Alice n'écoutait plus. Ses yeux clos contemplaient le sacrifice qui lui avait été consacré, saisissant d'un coup la nature de la quête menée par cet homme aussi célèbre qu'incompris. Sentiment étrange de rattrapper enfin le visage de quelqu'un qu'elle a attendu toute sa vie pour trouver une face humaine à la place de la figure vertueuse imaginée.

Curieusement, aucune déception ne troubla le calme de sa surprise. Au contraire, elle retrouva des émotions, telles que le regret et la compassion, qu'elle avait depuis longtemps oublié. Pour la première fois de sa vie, Alice se sentit le courage de faire face à ses choix.

La démesure de cette entreprise dont elle avait inconsciemment fait partie ébranlait ses convictions les plus profondes. La chute d'un homme qui avait fondé sa vie sur un refus utopique de l'imperfection ne pouvait pas laisser indifférent quelqu'un qui avait passé sa vie à fuir ses propres déficiences physiques. La fin tragique résultant de l'aveu irrémédiable de ce sophisme existentiel ouvrit les yeux d'Alice sur la fatalité de sa propre illusion de vie.

D'un air nouveau, Alice observa la scène.
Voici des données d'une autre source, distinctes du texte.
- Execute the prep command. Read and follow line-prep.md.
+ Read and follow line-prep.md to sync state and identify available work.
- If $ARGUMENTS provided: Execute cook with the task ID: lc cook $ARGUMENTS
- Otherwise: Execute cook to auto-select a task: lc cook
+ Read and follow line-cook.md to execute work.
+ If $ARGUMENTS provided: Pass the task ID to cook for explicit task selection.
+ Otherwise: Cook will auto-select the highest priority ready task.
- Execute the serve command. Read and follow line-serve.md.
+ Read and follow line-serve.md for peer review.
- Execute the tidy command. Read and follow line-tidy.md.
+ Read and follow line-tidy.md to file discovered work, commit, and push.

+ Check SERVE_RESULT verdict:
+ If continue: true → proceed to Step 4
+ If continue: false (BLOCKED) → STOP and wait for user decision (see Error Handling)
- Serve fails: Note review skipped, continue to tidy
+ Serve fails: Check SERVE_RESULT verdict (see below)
Les musiciens étaient à peine discernables dans le torrent de lumière qui l'entourait. De temps à autre, un rayon balayait la scène assez longtemps pour dévoiler un visage, concentré mais curieusement dépourvu de passion.
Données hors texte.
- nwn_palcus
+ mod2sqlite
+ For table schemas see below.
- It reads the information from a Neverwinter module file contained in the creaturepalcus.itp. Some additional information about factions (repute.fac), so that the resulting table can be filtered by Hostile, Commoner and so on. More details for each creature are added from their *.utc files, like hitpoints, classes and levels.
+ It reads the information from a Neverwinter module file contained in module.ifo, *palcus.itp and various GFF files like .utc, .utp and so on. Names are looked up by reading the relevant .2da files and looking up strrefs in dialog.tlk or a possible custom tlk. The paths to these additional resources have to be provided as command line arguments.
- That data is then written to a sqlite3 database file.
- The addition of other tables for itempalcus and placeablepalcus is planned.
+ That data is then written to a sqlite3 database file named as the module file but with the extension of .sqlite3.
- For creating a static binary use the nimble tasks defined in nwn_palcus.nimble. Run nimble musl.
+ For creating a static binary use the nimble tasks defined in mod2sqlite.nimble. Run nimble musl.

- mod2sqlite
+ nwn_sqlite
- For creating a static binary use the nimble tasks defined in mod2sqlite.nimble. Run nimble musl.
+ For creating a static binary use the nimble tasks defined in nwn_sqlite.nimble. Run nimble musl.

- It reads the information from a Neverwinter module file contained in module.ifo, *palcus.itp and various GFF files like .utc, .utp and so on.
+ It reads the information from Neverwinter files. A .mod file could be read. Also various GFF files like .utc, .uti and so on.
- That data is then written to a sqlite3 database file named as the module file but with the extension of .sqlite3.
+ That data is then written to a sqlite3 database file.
Quelle ironie que les plus puissants créateurs d'émotions en soient eux-mêmes dépourvus, parfaits en tout point sauf en celui qui a motivé leur existence...
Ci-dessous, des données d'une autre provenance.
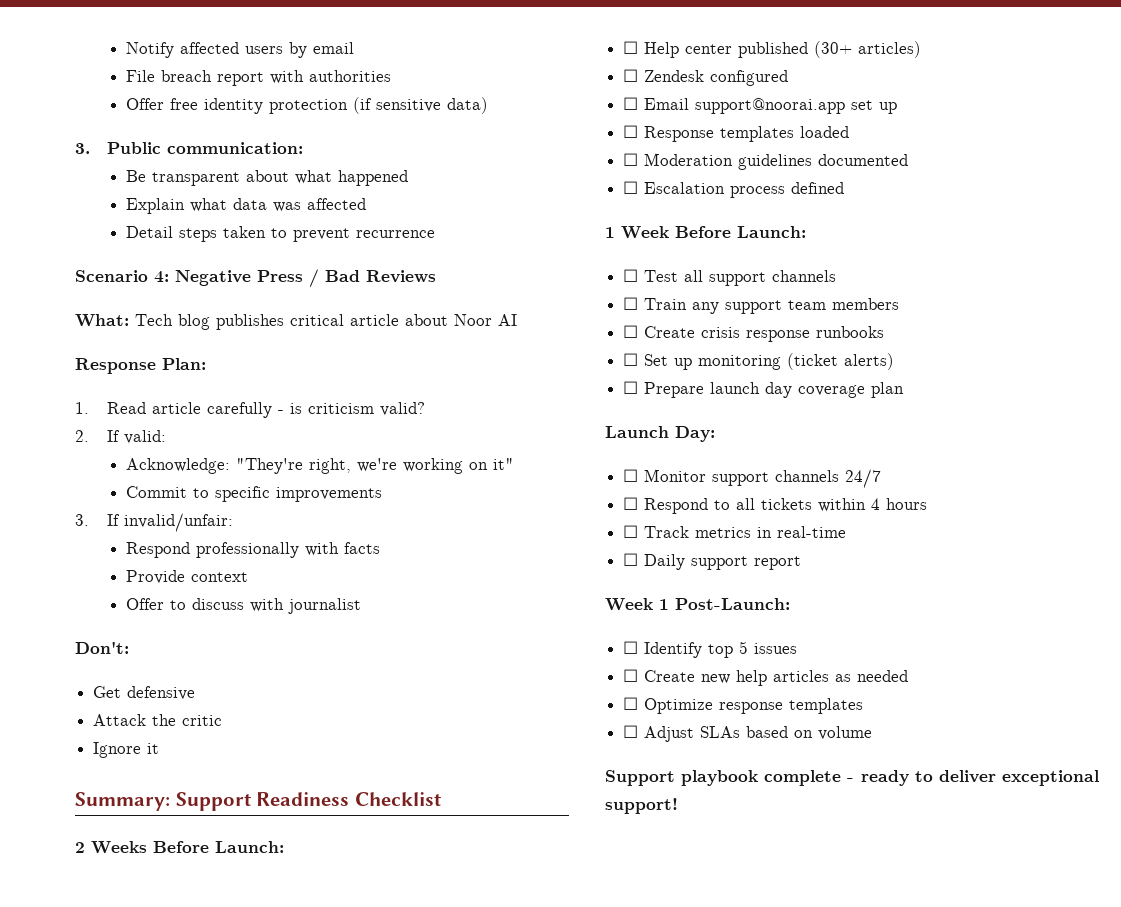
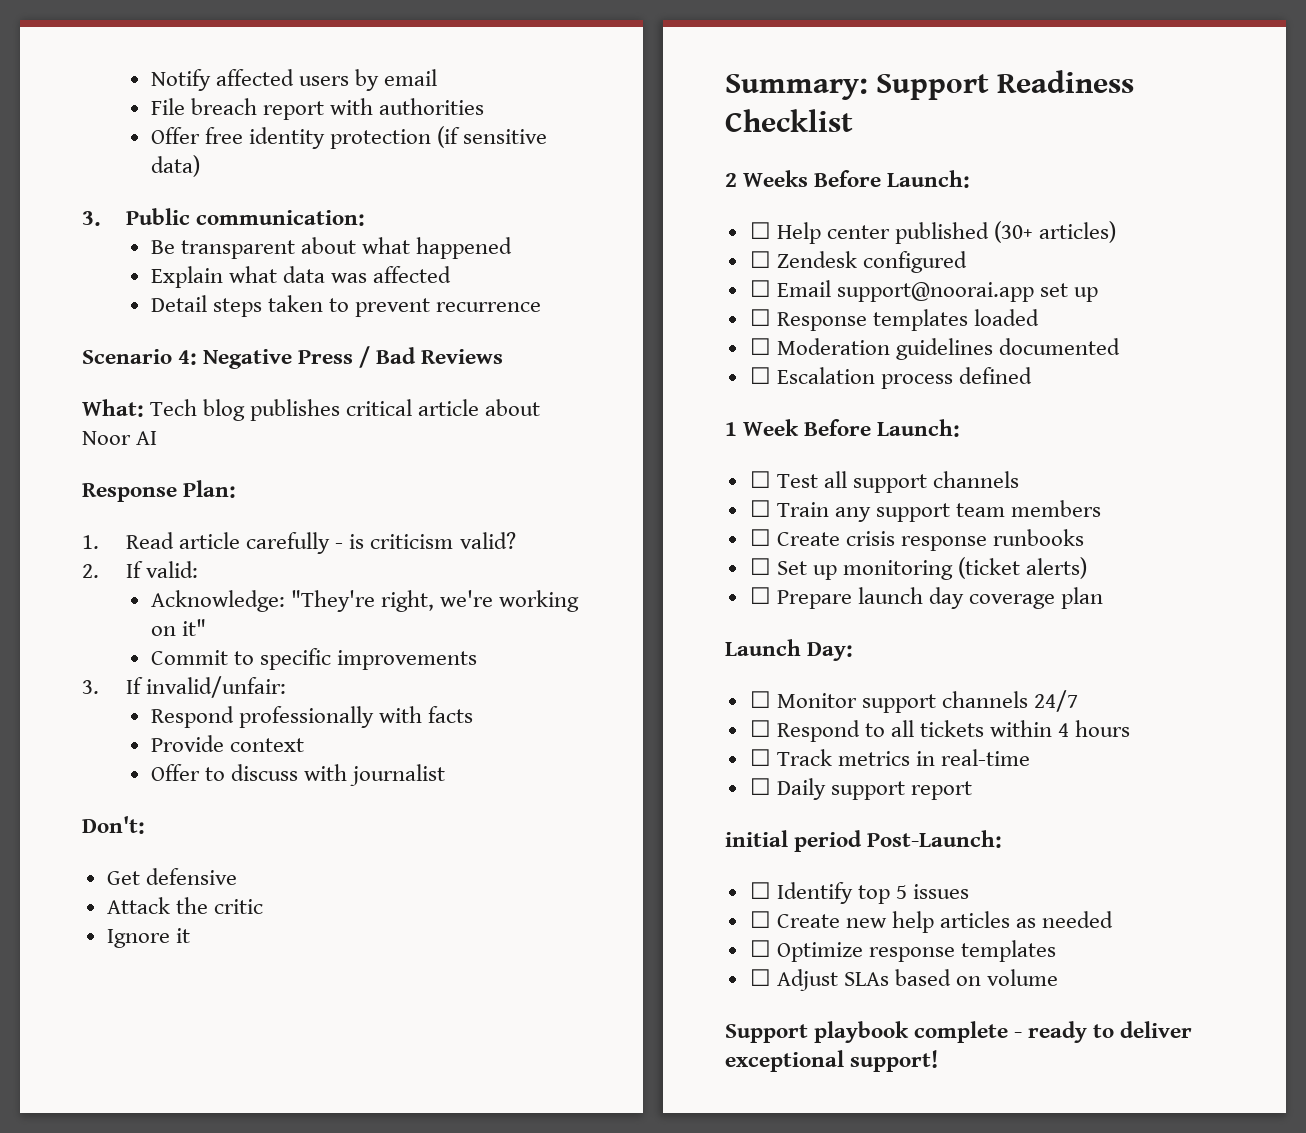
- Week 1 Post-Launch:
+ initial period Post-Launch:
Seamus, qui semblait lui aussi indifférent, se pencha vers elle pour lui souffler quelques mots à l'oreille. Elle lui répondit d'un sourire, consciente de l'absurdité des mots face à sa confession. Elle prit sa main et posa ses lèvres sur les siennes, abandonnant la virtualité de son entourage pour une ultime évasion.

L'orgasme musical la saisit d'un coup, transcendant tous les muscles de son corps dont elle sembla enfin prendre conscience. Sa vie parut naître devant ses yeux fermés. Elle sentit une larme couler sur sa joue.

Alice ouvrit les yeux et referma sa main dans le vide. Seamus était parti. Lentement, elle reprit ses esprits et commença à percevoir le brouhaha qui avait éclaté dans l'hémiglobe.

Les instruments, libérés de leur maîtres, étaient partis dans une course folle, mélange symphonique de réverbérations électroniques et de delays abreuvant un son toujours plus puissant. Parallèlement, les projecteurs foudroyaient la scène de leurs spectre multicolore stroboscopique. Sons et lumière tourbillonnaient maintenant dans la salle dans un vacarme sensoriel ascendant.

L'intégralité du public semblait s'être levée, épiant d'un regard inquiet la scène désertée, maintenant foudroyée par les projecteurs devenus absurdes. La panique commença à céder sa place à la surprise. Les gens se demandaient dubitativement si la mise en scène faisait partie du concert...

Alice sourit en scrutant cette agitation. Puis elle se connecta à la Réalité et, pendant le déchargement de la scène, se répèta les derniers mots de son père.